PackageDescription: ObjectiveCConnect


Objective C Connect

Last published: June 18, 2021 by 'jsavidge'

Defines 3 Classes
Extends 19 Classes


This package provides a convenient and efficient ObjectiveC Connect framework.

Usage

"Looking up ObjectiveC classes."
Root.ObjectiveC.NSString

"Converting between String and NSString."
| string1 nsstring string2 |
string1 := 'testing'.
nsstring := Root.ObjectiveC.NSString stringWithCharacters: (string1 asByteArrayEncoding: #utf16) length: string1 size.
string2 := (nsstring cStringUsingEncoding: ObjectiveCRuntime NSUTF16LittleEndianStringEncoding) copyDoubleByteStringFromHeap: #utf16

"Converting between String and NSString the easy way."
| string1 nsstring string2 |
string1 := 'string1'.
nsstring := string1 asNSString.
string2 := String fromNSString: nsstring.

"Doing an affine rotation transform."
| matrix |
matrix := Root.ObjectiveC.NSAffineTransform transform.
matrix rotateByDegrees: 45.
matrix transformPoint: (1 @ 0) asNSPoint.

"Getting the current date"
Root.ObjectiveC.NSDate date printString

Implementation
The Root.ObjectiveC namespace gets transformed in to an instance of ObjectiveCNameSpace when started up on MacOSX. On other platforms, it remains (or transforms back to) a regular NameSpace instance. The ObjectiveCNameSpace handles class lookups. It caches class lookup results. When a new class is looked up, it will find the ObjectiveC class object and generate a Smalltalk ObjectiveCObject subclass to represent that ObjectiveC class. All of the methods on the ObjectiveC class are generated as methods on the Smalltalk class as DLLCC interfaces. Both the instance and class sides are generated. Arguments and return types get type cast, the list of type casting is described below.

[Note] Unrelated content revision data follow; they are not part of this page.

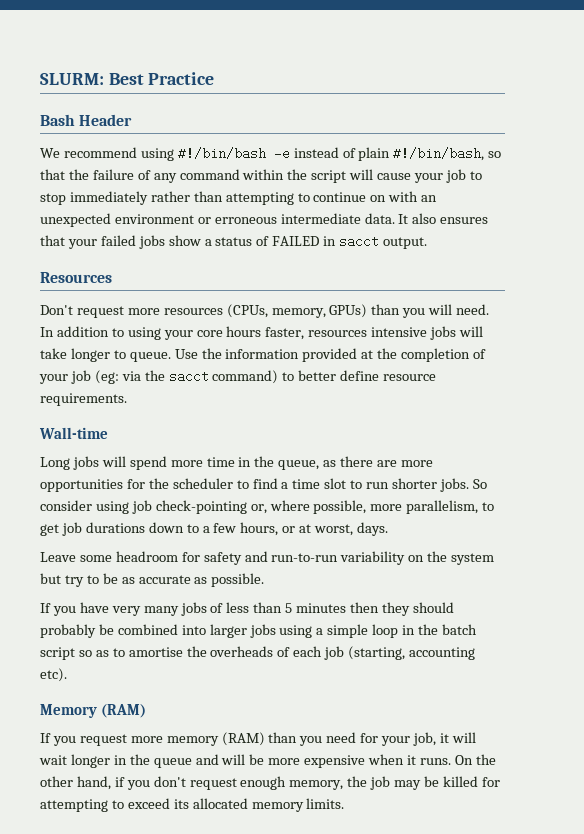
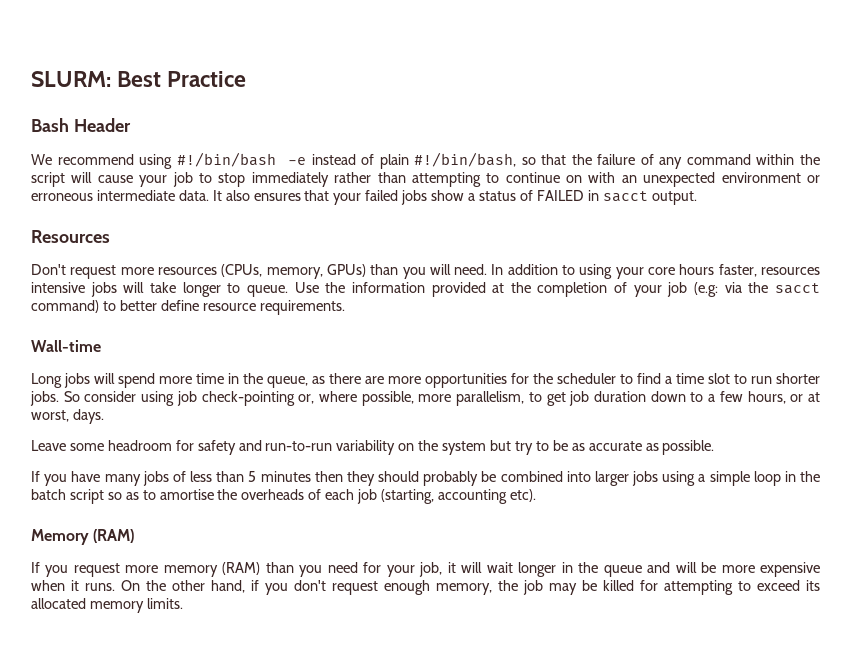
- Use the information provided at the completion of your job (eg: via the sacct command) to better define resource requirements.
+ Use the information provided at the completion of your job (e.g: via the sacct command) to better define resource requirements.
- So consider using job check-pointing or, where possible, more parallelism, to get job durations down to a few hours, or at worst, days.
+ So consider using job check-pointing or, where possible, more parallelism, to get job duration down to a few hours, or at worst, days.
- If you have very many jobs of less than 5 minutes then they should probably be combined into larger jobs using a simple loop in the batch script so as to amortise the overheads of each job (starting, accounting etc).
+ If you have many jobs of less than 5 minutes then they should probably be combined into larger jobs using a simple loop in the batch script so as to amortise the overheads of each job (starting, accounting etc).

The ObjectiveCCallback can be used to install code in to the ObjectiveC runtime environment on NSObject with a generate selector. This is useful when working with AppKit to hook up UI action callbacks. They typically have a "target" and an "action". The target is an object and the action is a selector (an instance of SEL). An ObjectiveCCallback generates a method on NSObject that can be called as the action and creates an instance of an NSObject that can be used as the target. You must keep a reference to the ObjectiveCCallback otherwise it will become garbage collected.

Argument type casts:
id CCompositePointer, ObjectiveCObject, SmallInteger, String __to_objc_id
Class CCompositePointer, ObjectiveCObject, Class __to_objc_Class
SEL CCompositePointer, Symbol, String __to_objc_SEL
BOOL Boolean __to_objc_BOOL
float Number __to_objc_float
double Number __to_objc_double
int Number __to_objc_int
_NSPoint CComposite<_NSPoint>, Point __to_objc_NSPoint
_NSRange CComposite<_NSRange>, Interval __to_objc_NSRange
_NSRect CComposite<_NSRect>, Rectangle __to_objc_NSRect
_NSSize CComposite<_NSSize>, Point __to_objc_NSSize

Return type casts:
id ObjectiveCObject __from_objc_id
Class Class __from_objc_Class
SEL Symbol __from_objc_SEL
BOOL SmallInteger __from_objc_BOOL
_NSPoint Point __from_objc_NSPoint
_NSRange Interval __from_objc_NSRange
_NSRect Rectangle __from_objc_NSRect
_NSSize Point __from_objc_NSSize

Limitations
ObjectiveC objects and classes do not survive across image save, you cannot resume using an ObjectiveCObject once an image has restarted.

Some ObjectiveC methods conflict with Smalltalk methods, such as the class side methods #initialize, #copy, #finalize, #release, #new, #hash, #superclass, #class and the instance side methods #hash and #class. Any method that has already been implemented in the ObjectiveCObject hierarchy (which subclasses from Object) will not be wrapped as a DLLCC call.